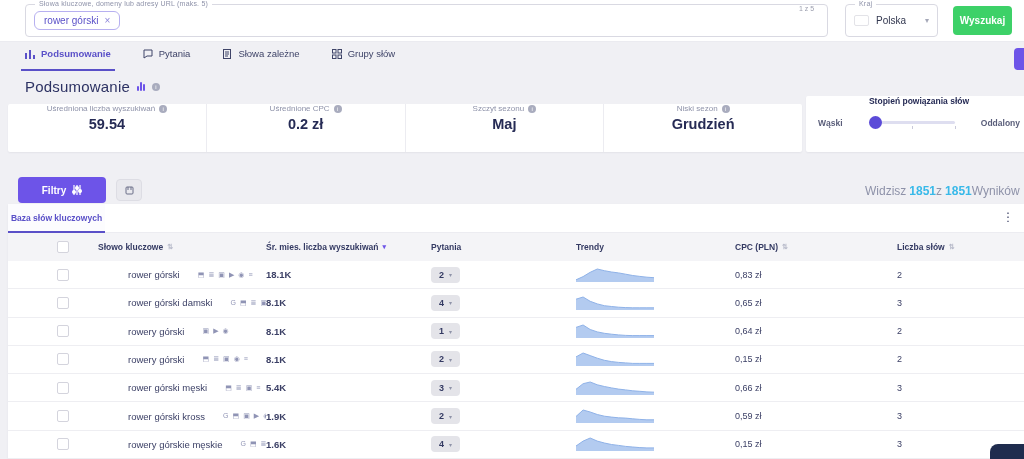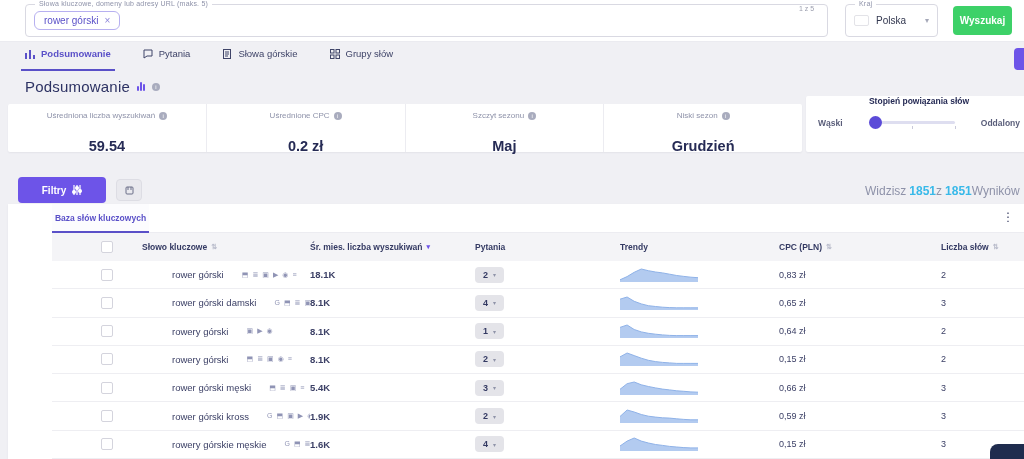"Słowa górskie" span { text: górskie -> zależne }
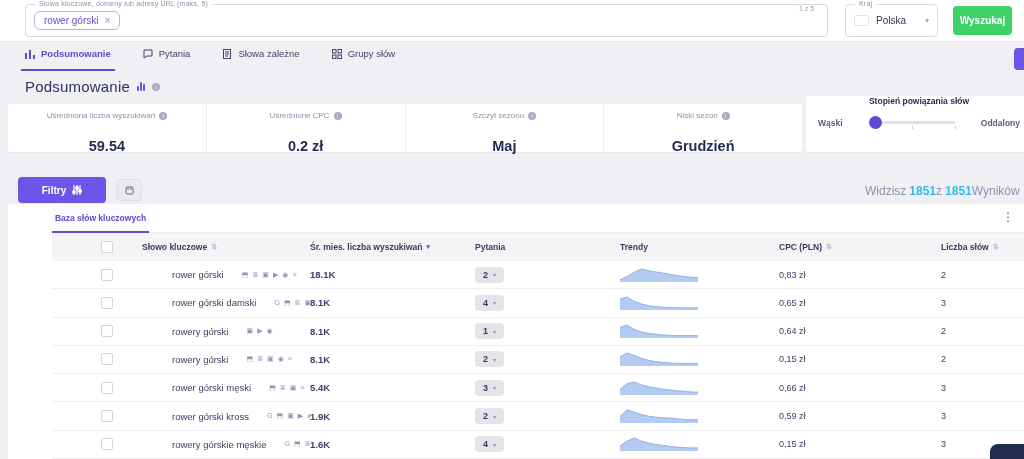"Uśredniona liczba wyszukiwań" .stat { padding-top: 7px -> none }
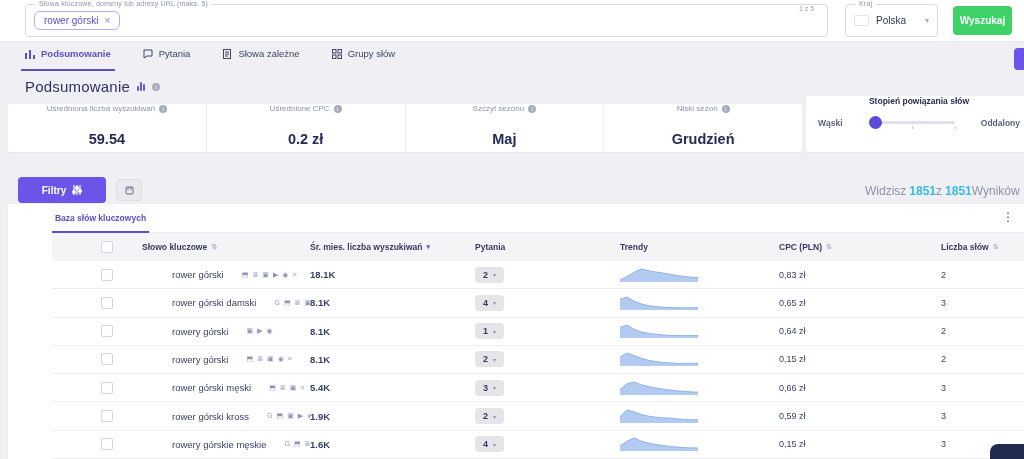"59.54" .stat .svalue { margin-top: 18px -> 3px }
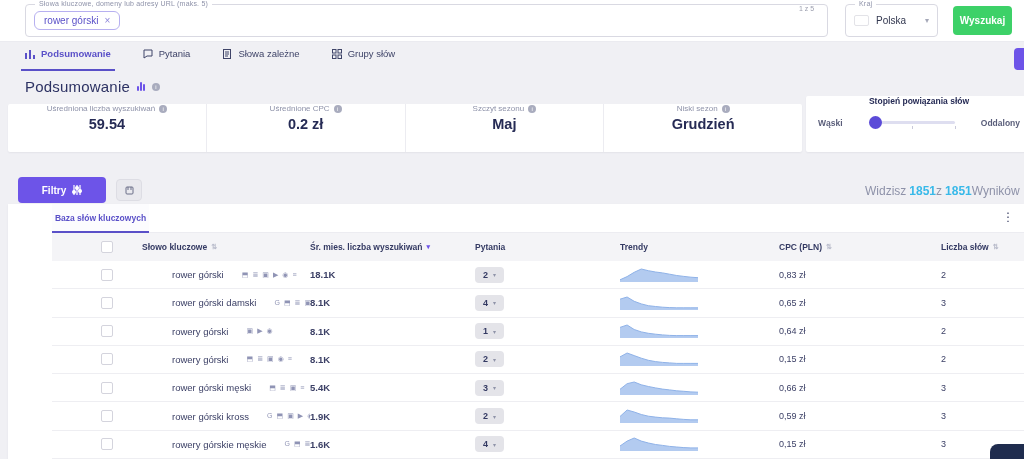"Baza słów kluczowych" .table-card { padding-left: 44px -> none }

- - - - - - -

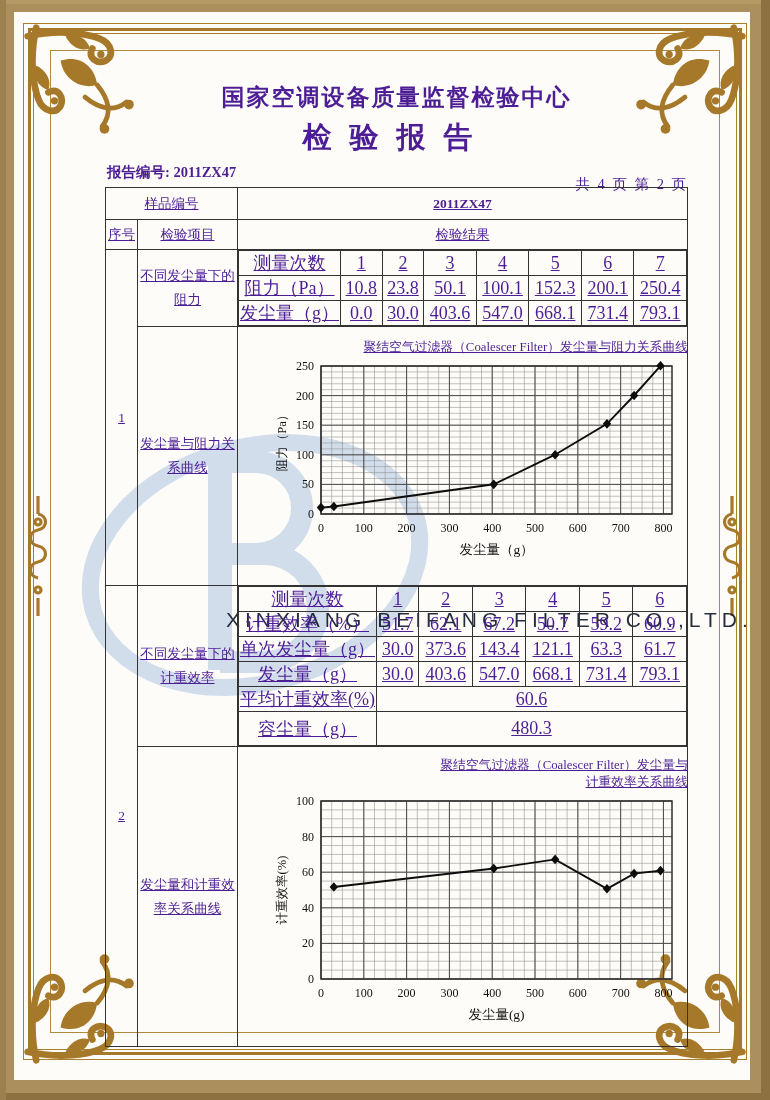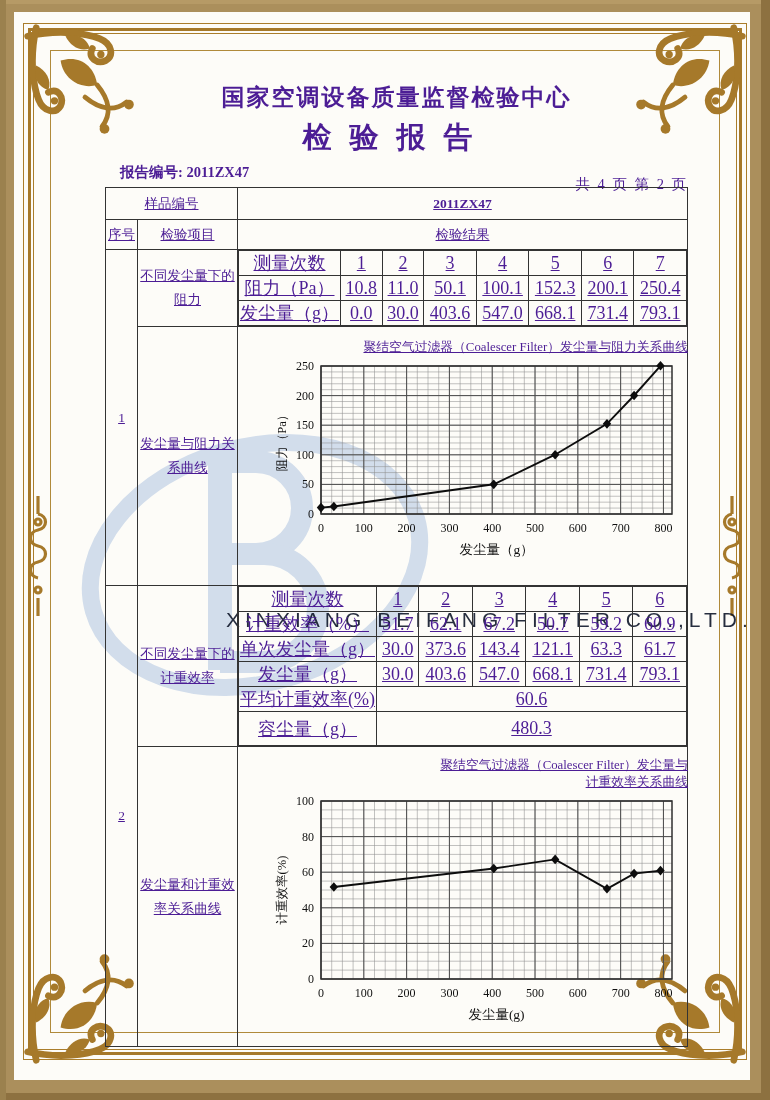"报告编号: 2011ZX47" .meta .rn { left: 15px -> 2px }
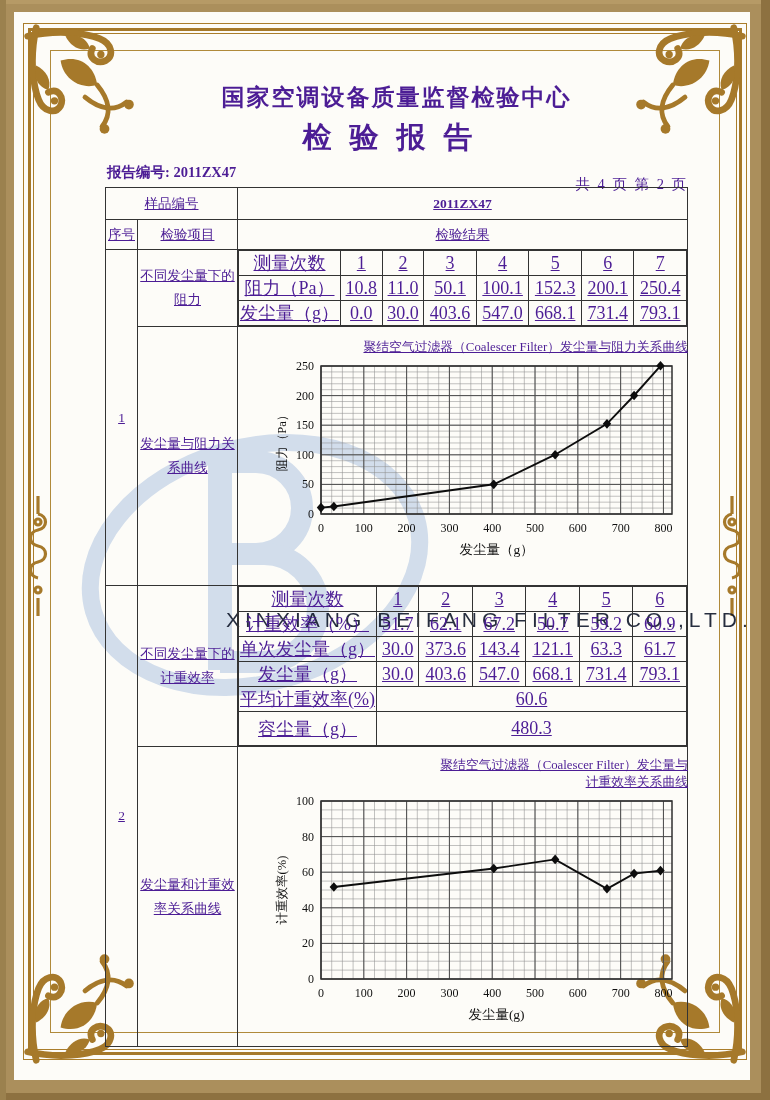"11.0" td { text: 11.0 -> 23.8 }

- - - - - - -

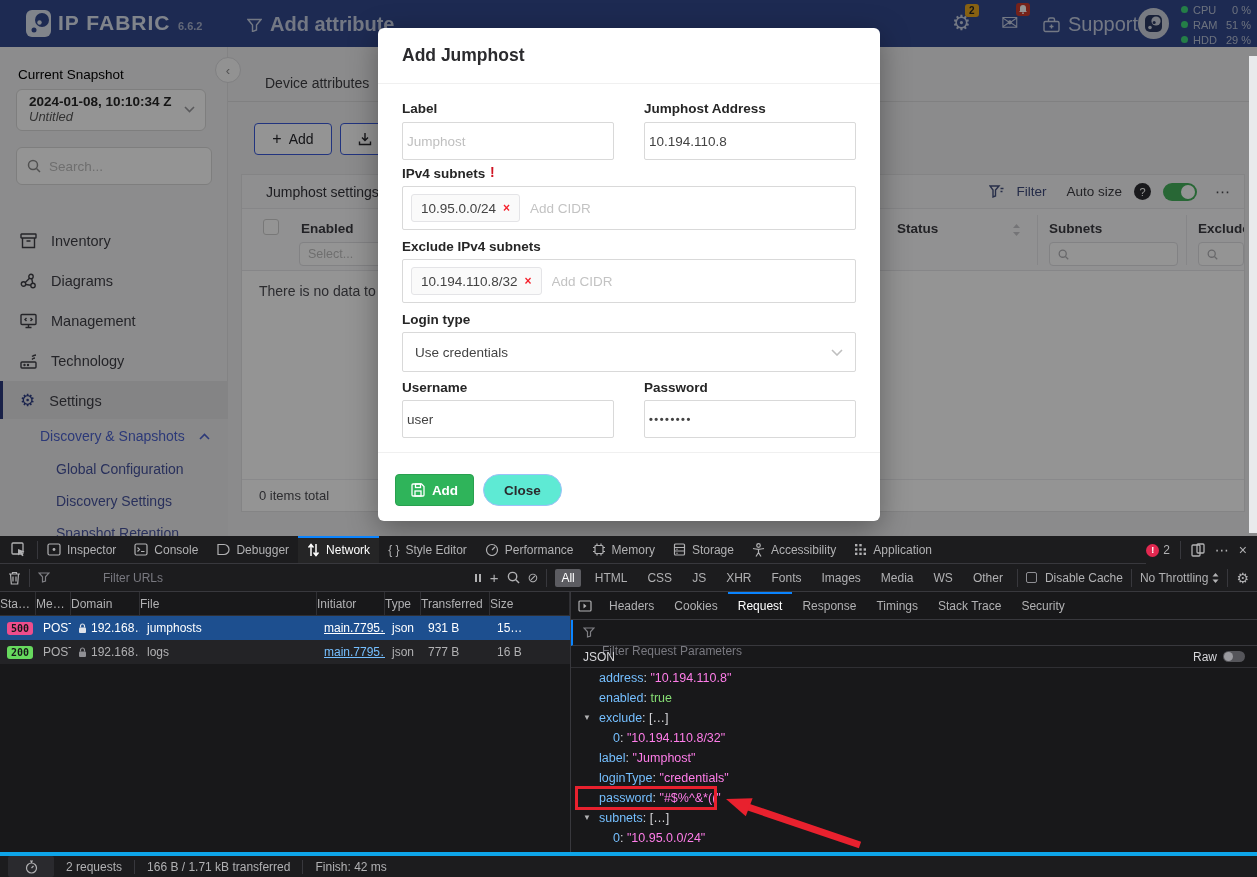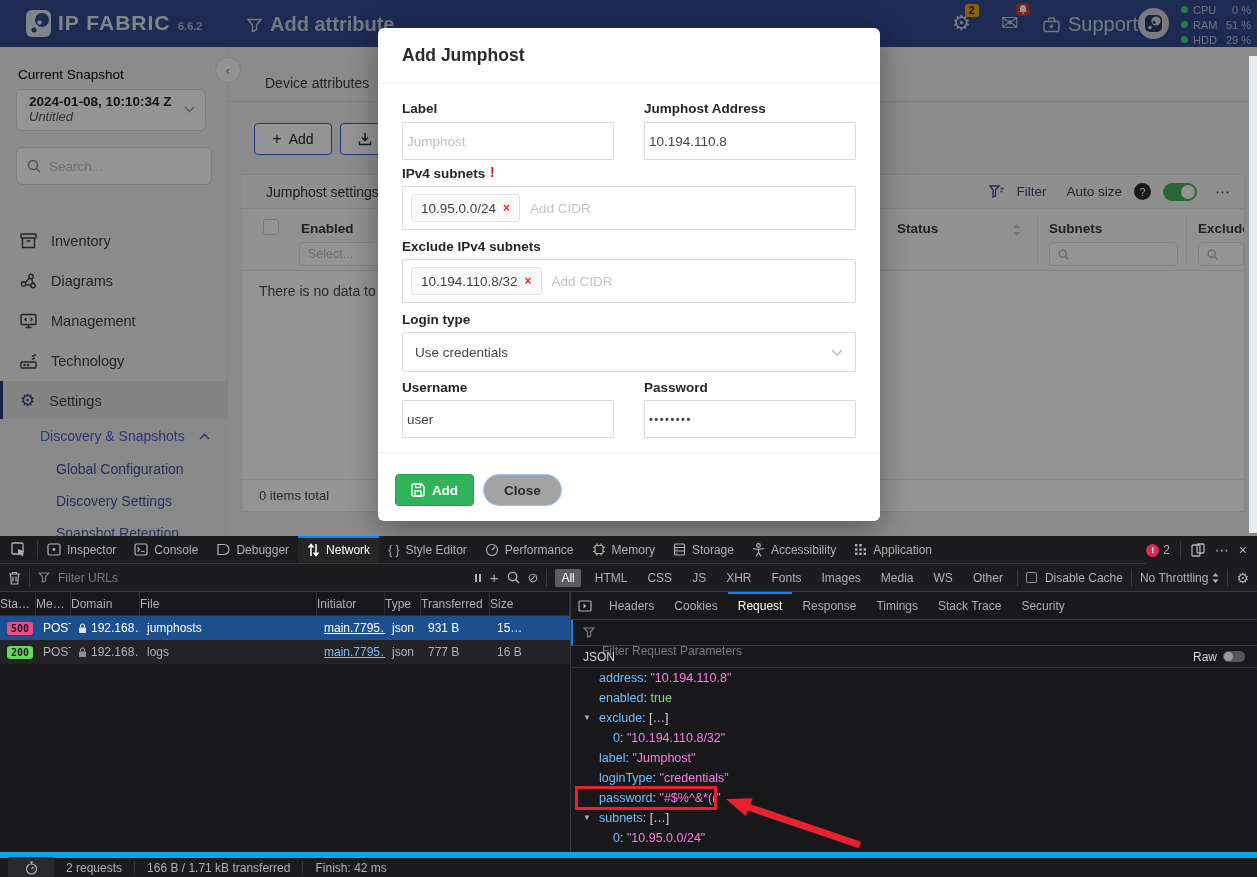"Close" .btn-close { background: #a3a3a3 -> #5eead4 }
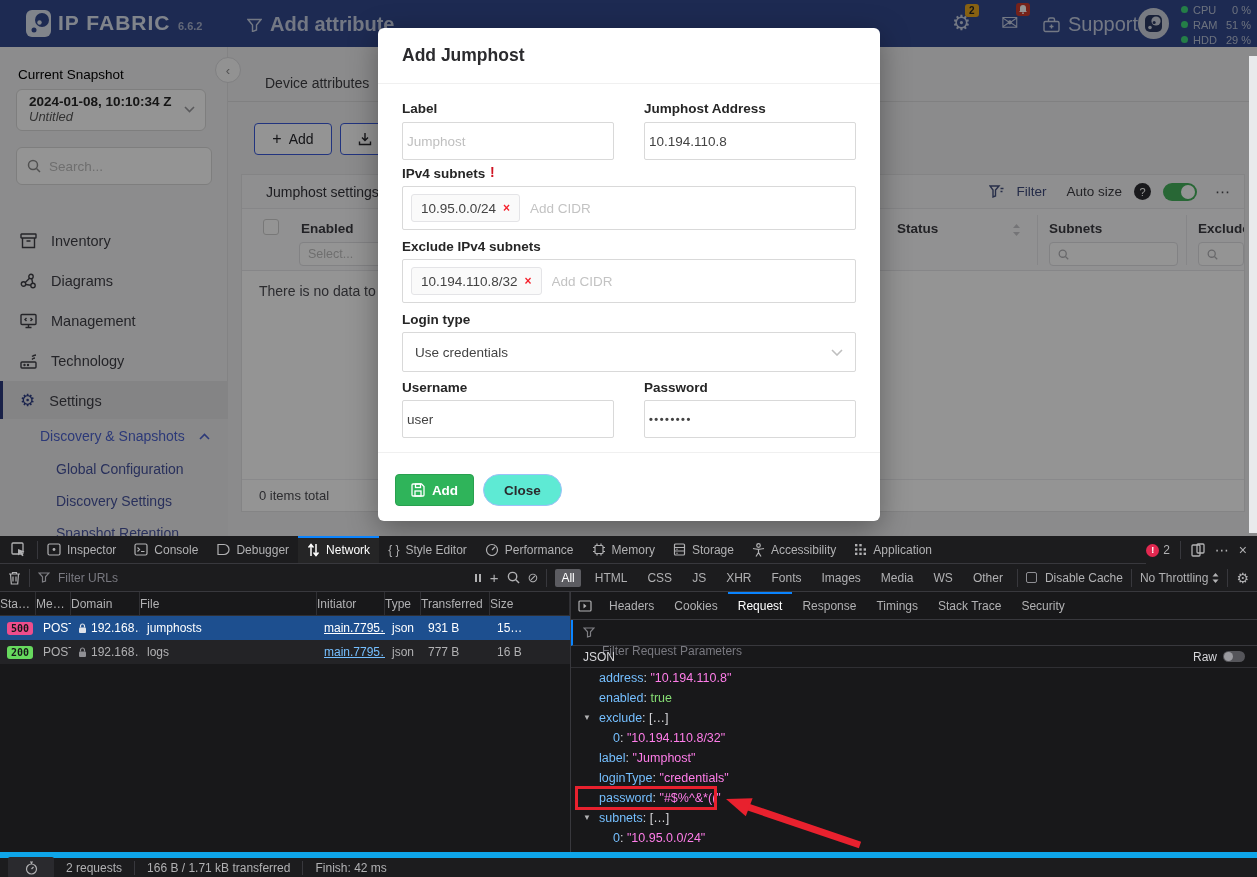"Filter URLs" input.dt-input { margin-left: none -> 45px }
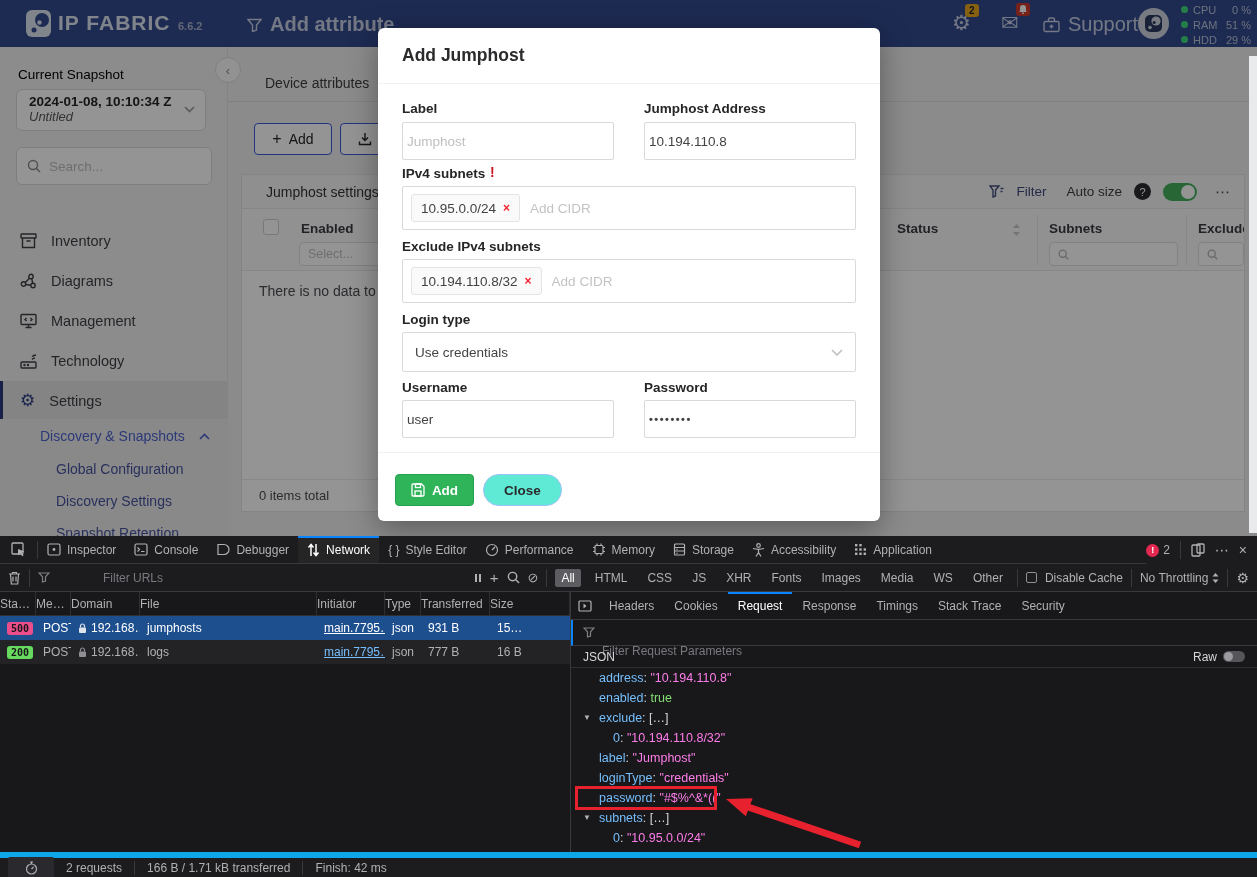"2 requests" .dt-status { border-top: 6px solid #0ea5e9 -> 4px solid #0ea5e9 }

- - - - - - -

* **Task directions**
Output only the stretch above from the line with "padding-top: 7px ->" through the line with "padding-left: 44px ->", reproduced exactly. Exclude pictures.

* **Answer area**
"Uśredniona liczba wyszukiwań" .stat { padding-top: 7px -> none }
"59.54" .stat .svalue { margin-top: 18px -> 3px }
"Baza słów kluczowych" .table-card { padding-left: 44px -> none }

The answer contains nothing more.